▸ **TASK INSTRUCTIONS**: Retype every entry word for word. Omit the pictures.

▸ **RECORD EXCERPTS**:

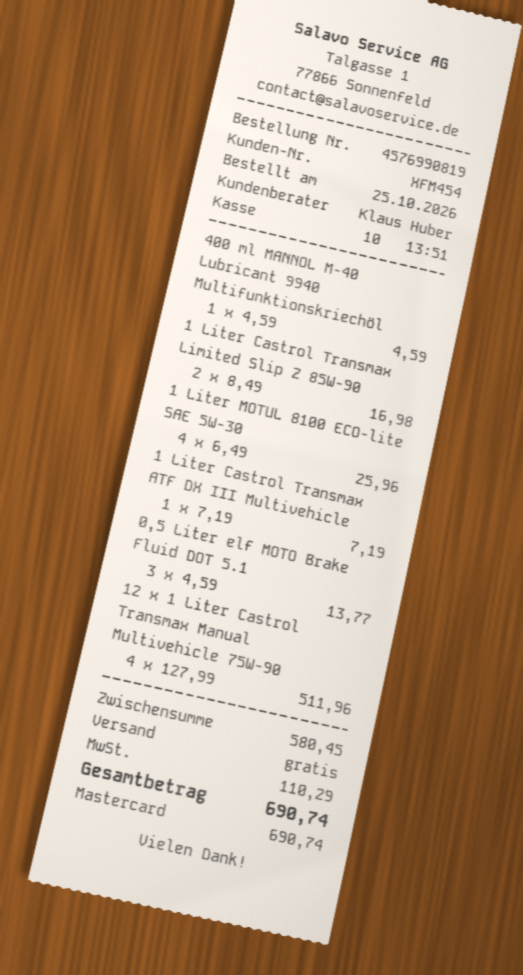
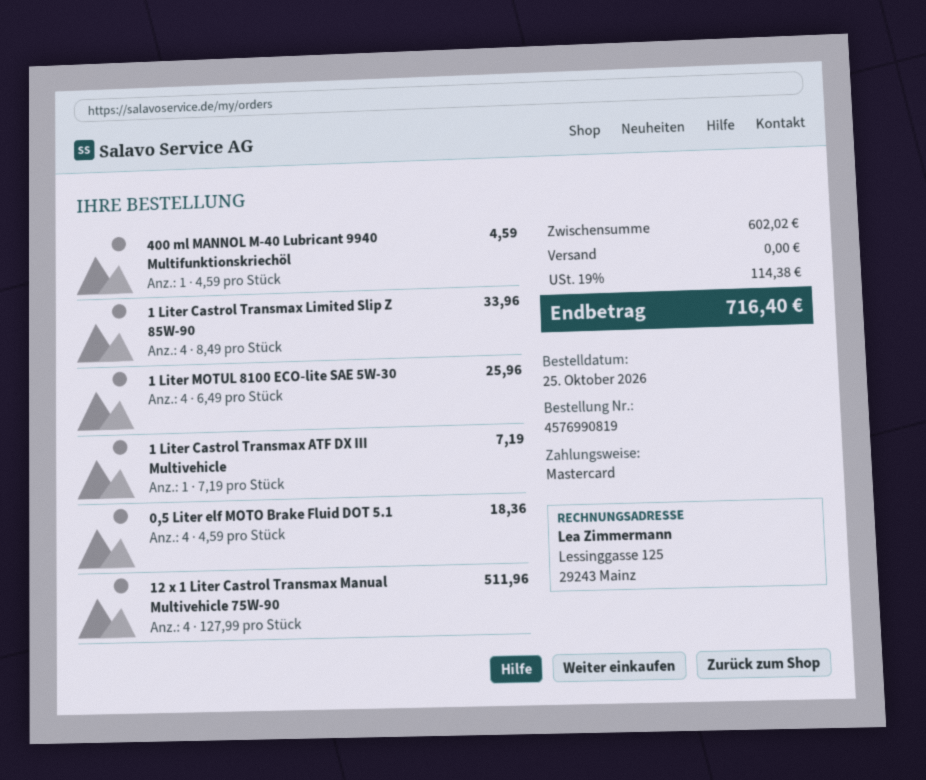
1 Liter Castrol Transmax Limited Slip Z 85W-90: 2 x 8.49 = 16.98 -> 4 x 8.49 = 33.96
0,5 Liter elf MOTO Brake Fluid DOT 5.1: 3 x 4.59 = 13.77 -> 4 x 4.59 = 18.36
subtotal: 580.45 -> 602.02
tax: 110.29 -> 114.38
total: 690.74 -> 716.40

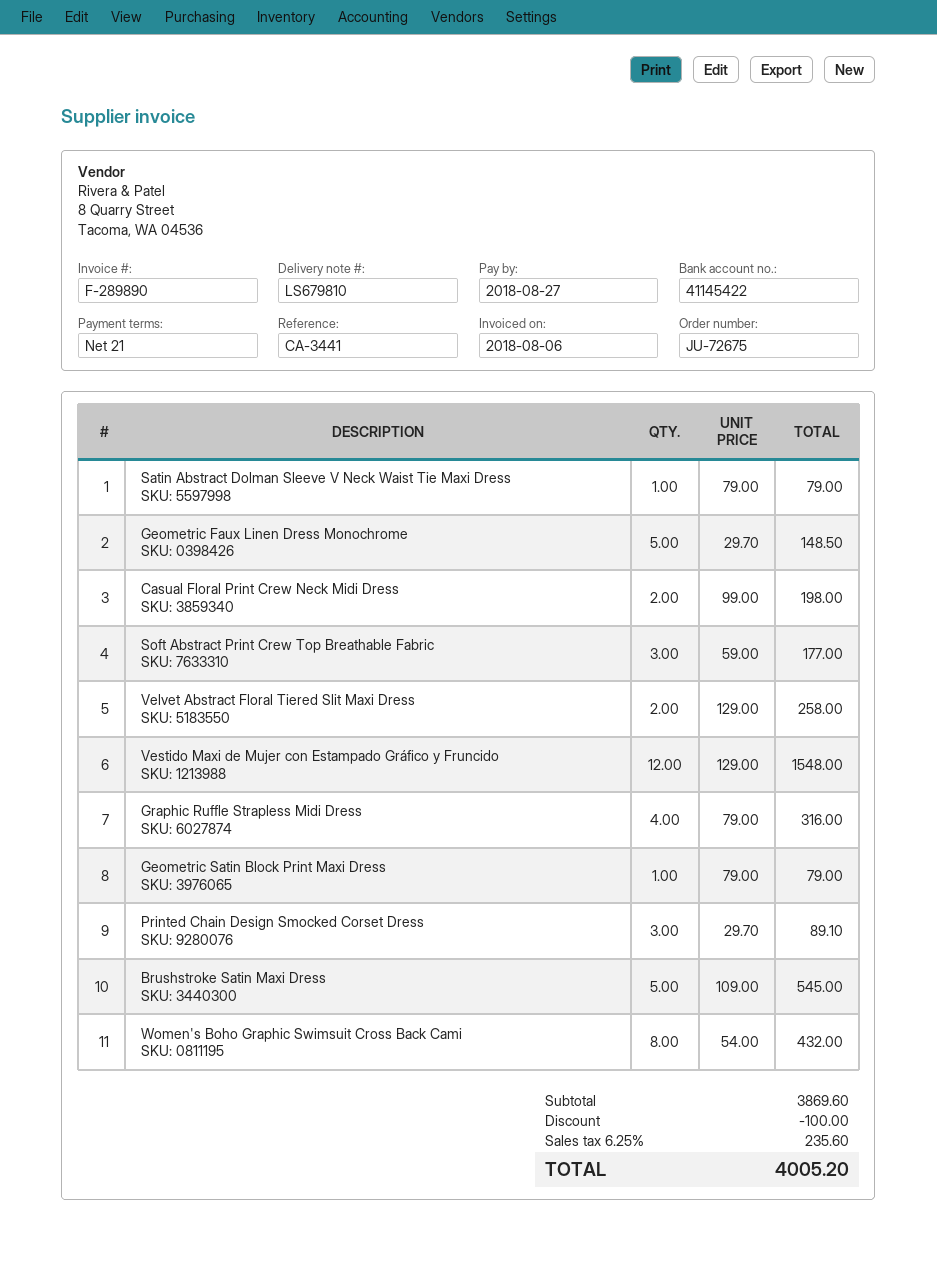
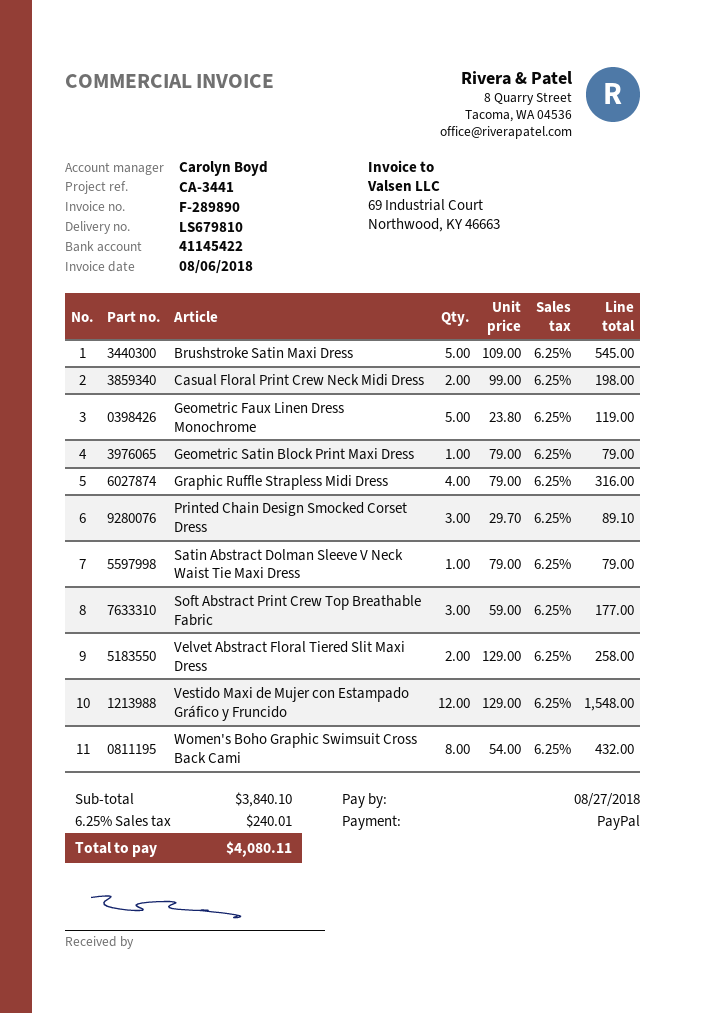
Geometric Faux Linen Dress Monochrome: 5 x 29.70 = 148.50 -> 5 x 23.80 = 119.00
subtotal: 3869.60 -> 3840.10
discount: 100.00 -> none
tax: 6.25% = 235.60 -> 6.25% = 240.01
total: 4005.20 -> 4080.11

▸ **PROBLEM SOLUTION**:
1 Liter Castrol Transmax Limited Slip Z 85W-90: 2 x 8.49 = 16.98 -> 4 x 8.49 = 33.96
0,5 Liter elf MOTO Brake Fluid DOT 5.1: 3 x 4.59 = 13.77 -> 4 x 4.59 = 18.36
subtotal: 580.45 -> 602.02
tax: 110.29 -> 114.38
total: 690.74 -> 716.40

Geometric Faux Linen Dress Monochrome: 5 x 29.70 = 148.50 -> 5 x 23.80 = 119.00
subtotal: 3869.60 -> 3840.10
discount: 100.00 -> none
tax: 6.25% = 235.60 -> 6.25% = 240.01
total: 4005.20 -> 4080.11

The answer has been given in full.